また、60分から90分の動画を見てノートにまとめ、問題を解くことに、相当に集中力を要します。目の前に人がいると、人間は「見られている」「何か言われる・思われる」と程よい緊張感があり、集中力が続きやすいですが、動画となるとその緊張感が落ちてしまいがちです。成績が中・下位の子どもは、勉強への苦手意識が大きいことが多く、人がいないと集中力が続かないということに繋がりやすくなります。

実際、私も前職がオンライン予備校を経営する会社でその実態を見てきましたが、明らかにオンライン予備校は偏差値55から60の生徒をターゲットにして戦略を立てていました。一方で偏差値60以上になると、大手予備校のハイレベルでカリスマ的な先生の授業を生で見て勉強したいという傾向が強く、オンライン予備校は偏差値55から60ゾーンが最も相性が良いように感じました。

勉強が苦手な子どもでも、自分の好きな動画なら勉強に向かえることも多い

それなら勉強に苦手意識が強い子どもには、学習系動画がお勧めできないかというと、そうではありません。特に今はYouTubeに面白くて良質なものがたくさんあります。例えば、ボカロ好きな子どもなら、Vocaloid初音ミクが唄う「ボカロで覚える中学理科」「ボカロで覚える中学英単語/数学」などがあります。

「鬼滅の刃」や「呪術廻戦」といったアニメが好きな子どもには、セリフを英語で覚える動画が良いかもしれません。特に語学系は動画で勉強するとネイティブの発音が聴けるので、リスニングやスピーキングの対策にもつながります。

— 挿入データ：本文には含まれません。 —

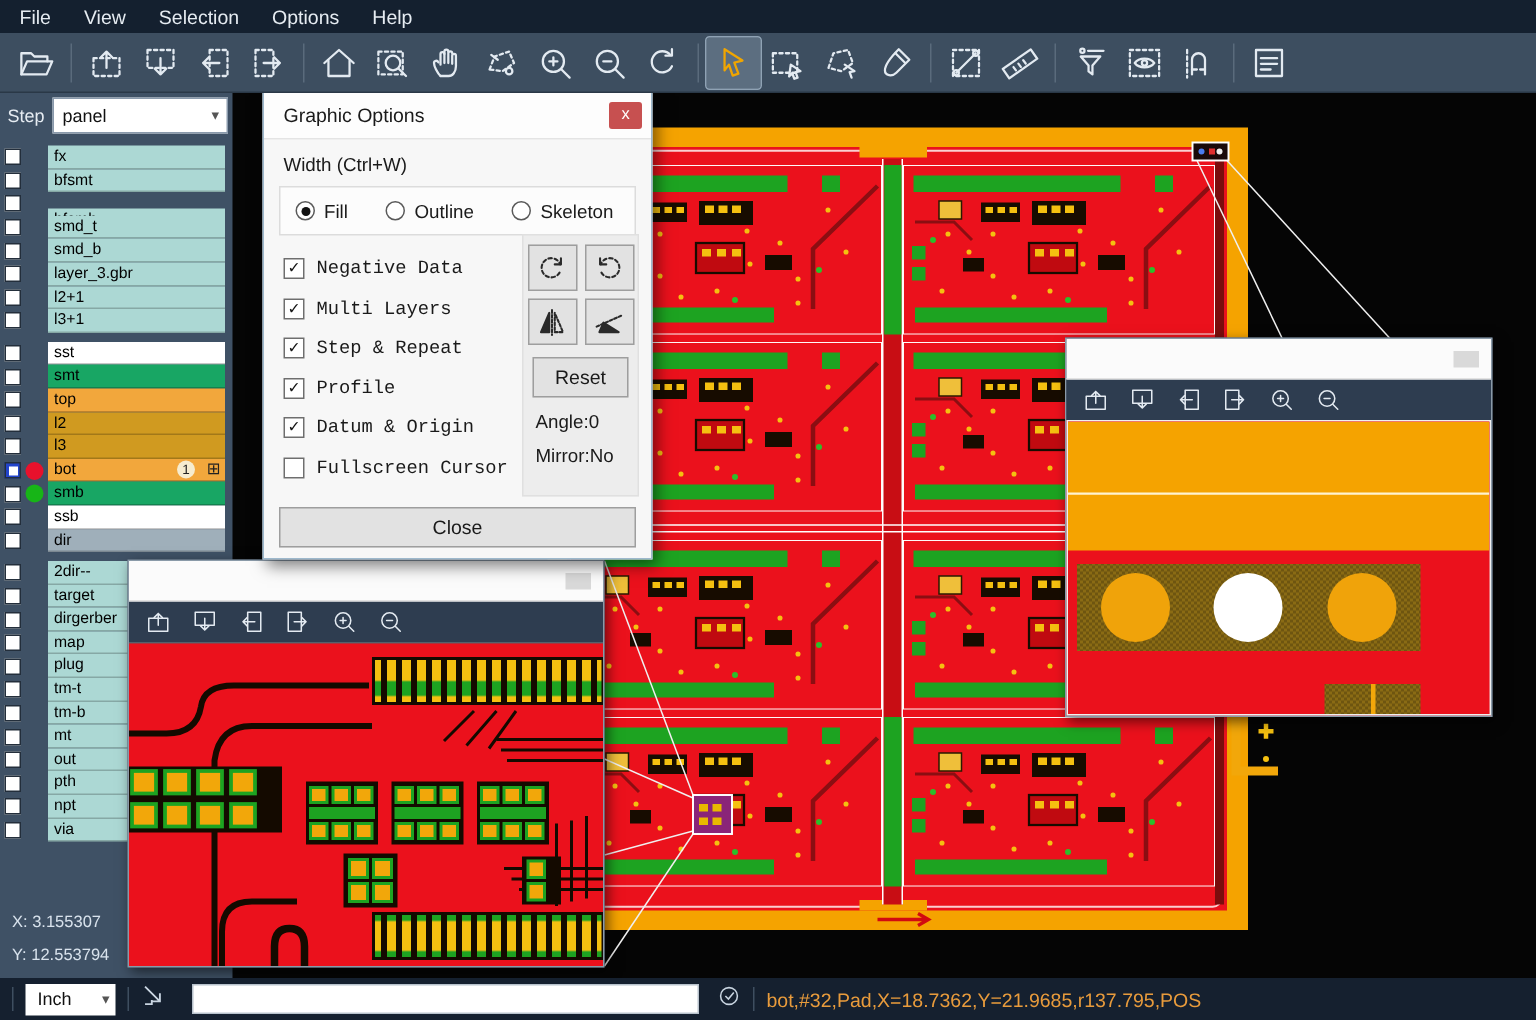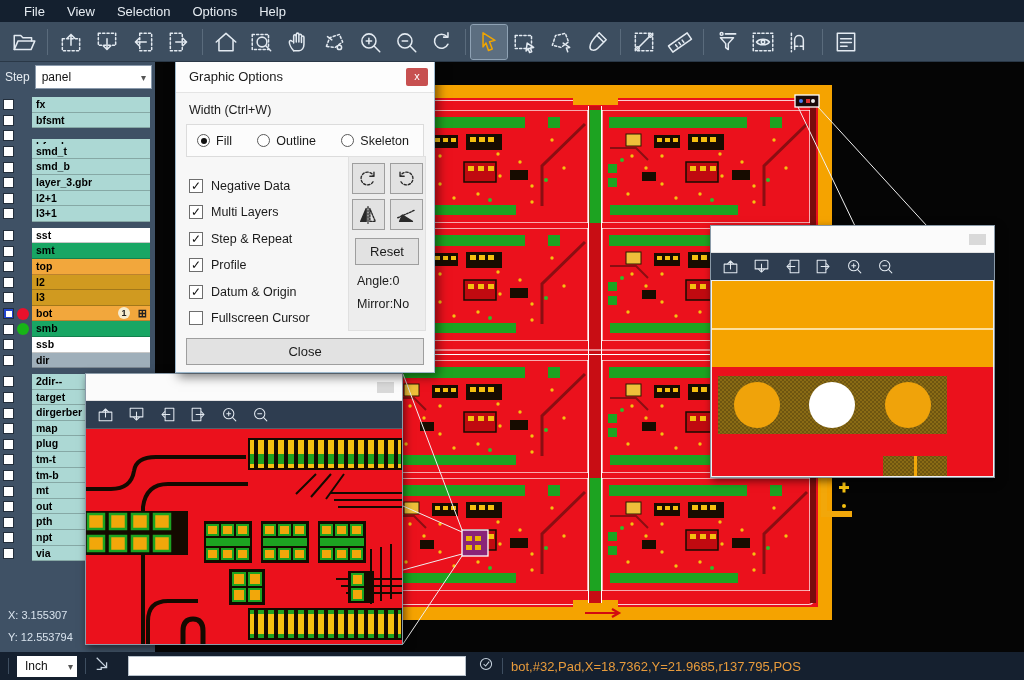--- a/index.html
+++ b/index.html
@@ -1,39 +1,39 @@
 <!DOCTYPE html>
 <html><head>
 <meta charset="utf-8">
 <style>
   * { margin:0; padding:0; box-sizing:border-box; }
   body { background:#222; font-family:"Liberation Sans", sans-serif; }
   .screen { position:relative; width:1024px; height:680px; overflow:hidden; background:#050505; }
 
   
   .menubar { position:absolute; left:0; top:0; width:1024px; height:22px; background:#14202F;
-             display:flex; align-items:center; padding-left:13px; z-index:40; }
+             display:flex; align-items:center; padding-left:2px; z-index:40; }
   .menu-item { color:#E6ECF2; font-size:13px; padding:0 11px; cursor:default; }
 
   
   .toolbar { position:absolute; left:0; top:22px; width:1024px; height:40px; background:#3D4E60;
              display:flex; align-items:center; padding-left:6px; z-index:40; border-bottom:1px solid #2A3847;}
   .tbtn { width:36px; height:34px; display:flex; align-items:center; justify-content:center; border-radius:2px;}
   .tbtn.active { background:#5C6E80; outline:1px solid #8FA2B4; }
   .tbtn svg { stroke:#E3EAF1; fill:none; stroke-width:1.4; stroke-linecap:round; stroke-linejoin:round; }
   .tsep { width:1px; height:26px; background:#5A6B7C; margin:0 5px; }
 
   
   .sidebar { position:absolute; left:0; top:62px; width:155px; height:590px; background:#3F5165; z-index:5; }
   .step-row { height:30px; display:flex; align-items:center; padding:0 3px 0 5px; }
   .step-label { color:#E6ECF2; font-size:12px; margin-right:5px; }
   .step-select { flex:1; height:24px; background:#FFFFFF; border:1px solid #8A9AAC; color:#111;
                  font-size:12px; display:flex; align-items:center; padding-left:6px; position:relative; }
   .step-select .arr { position:absolute; right:5px; color:#555; font-size:10px; }
-  .layer-list { margin-top:5px;font-weight:bold; }
+  .layer-list { margin-top:5px; }
   .layer-group { margin-bottom:6px; }
   .layer-row { display:flex; align-items:center; height:15.6px; position:relative; }
   .layer-checkbox { width:11px; height:11px; background:#fff; border:1.5px solid #232E3B; margin-left:3px; position:relative; flex:none;}
   .layer-checkbox.checked { background:#2244CC; }
   .layer-checkbox.checked::after { content:""; position:absolute; inset:1.5px; background:#fff; }
   .layer-indicator { width:12px; height:12px; border-radius:50%; margin-left:3px; flex:none; visibility:hidden; }
   .layer-indicator.on { visibility:visible; }
   .layer-name { margin-left:3px; width:118px; height:100%; font-size:10.5px; color:#000;
                 padding-left:4px; line-height:15.6px; border-bottom:1px solid rgba(0,0,0,.22);
                 white-space:nowrap; overflow:hidden; position:relative;}
@@ -68,21 +68,21 @@
   .dialog-close { position:absolute; right:6px; top:7px; width:22px; height:18px; background:#C75050;
                   color:#fff; font-size:11px; text-align:center; line-height:17px; border-radius:2px; }
   .width-label { margin:10px 0 7px 13px; }
   .radio-box { margin:0 10px; height:33px; background:#FCFCFC; border:1px solid #DCDCDC;
                display:flex; align-items:center; justify-content:space-between; padding:0 14px 0 10px; }
   .radio-item { display:flex; align-items:center; }
   .radio { width:13px; height:13px; border:1px solid #5A5A5A; border-radius:50%; background:#fff;
            margin-right:6px; position:relative; flex:none;}
   .radio.selected::after { content:""; position:absolute; inset:2.5px; background:#111; border-radius:50%; }
   .chk-list { margin-top:9px; width:176px; }
-  .chk-row { display:flex; align-items:flex-end; height:26.5px; padding-left:13px; }
+  .chk-row { display:flex; align-items:center; height:26.5px; padding-left:13px;font-family:Liberation Mono, monospace; }
   .chk { width:14px; height:14px; border:1px solid #6E6E6E; background:#fff; margin-right:8px;
          font-size:12px; line-height:12px; text-align:center; color:#111; flex:none;}
   .chk.checked::after { content:"\2713"; }
   .xform { position:absolute; right:8px; top:95px; width:78px; bottom:41px; background:#EDEDED; border:1px solid #E0E0E0; }
   .xgrid { display:grid; grid-template-columns:33px 33px; gap:5px; margin:6px auto 0; width:71px; }
   .xbtn { width:33px; height:31px; background:#E2E2E2; border:1px solid #9E9E9E; display:flex;
           align-items:center; justify-content:center; }
   .xbtn svg { stroke:#2A2A2A; fill:none; stroke-width:1.5; stroke-linecap:round; stroke-linejoin:round;}
   .reset-btn { width:64px; height:27px; background:#E2E2E2; border:1px solid #9E9E9E; margin:8px auto 0;
                display:flex; align-items:center; justify-content:center; font-size:13px; }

また発達障害の子どもには、視覚優位の場合は動きが活発でイメージで勉強できる動画や、聴覚優位であれば効果音や音声が面白いと思うものなどを選ぶと良いでしょう。

子どもの特徴に合わせた動画を見ることで、参考書や授業は「勉強」という感じがしてやる気が起きない子どもでも、好きな動画なら勉強に向かえることも多いです。勉強が苦手な子どもを持つ保護者には「子どもの好きなもの、相性が良いもので何か良い動画はないか」という視点で探すことをお勧めします。

これからは学習系動画と対面授業の良いところを合わせたハイブリッドな時代

このように学習系動画には様々な良さがありますが「対面授業でないとできないもの」もあります。それぞれの特徴を踏まえて、目の前にいる子どもたちにどのようなアプローチが最適かを模索する必要があると思います。

さらに今後は学習系動画と対面授業の良いところを合わせたハイブリッドな時代になりそうです。例えば予備校や塾の先生の授業の動画を学校の先生と生徒が見て、学校の先生がその内容を子どもたちに落とし込んだり、考えさせたりするというように、それぞれの良い側面を柔軟に取り入れる時代になっていくのではないでしょうか。

今はちょうどその走り出しの時期で、学校や教育産業もそれぞれが試行錯誤している状態です。保護者も子どもたち自身も、学習系動画アプリなどITを使った教育サービスに日頃からアンテナを張ることが大切だと現場を見て感じています。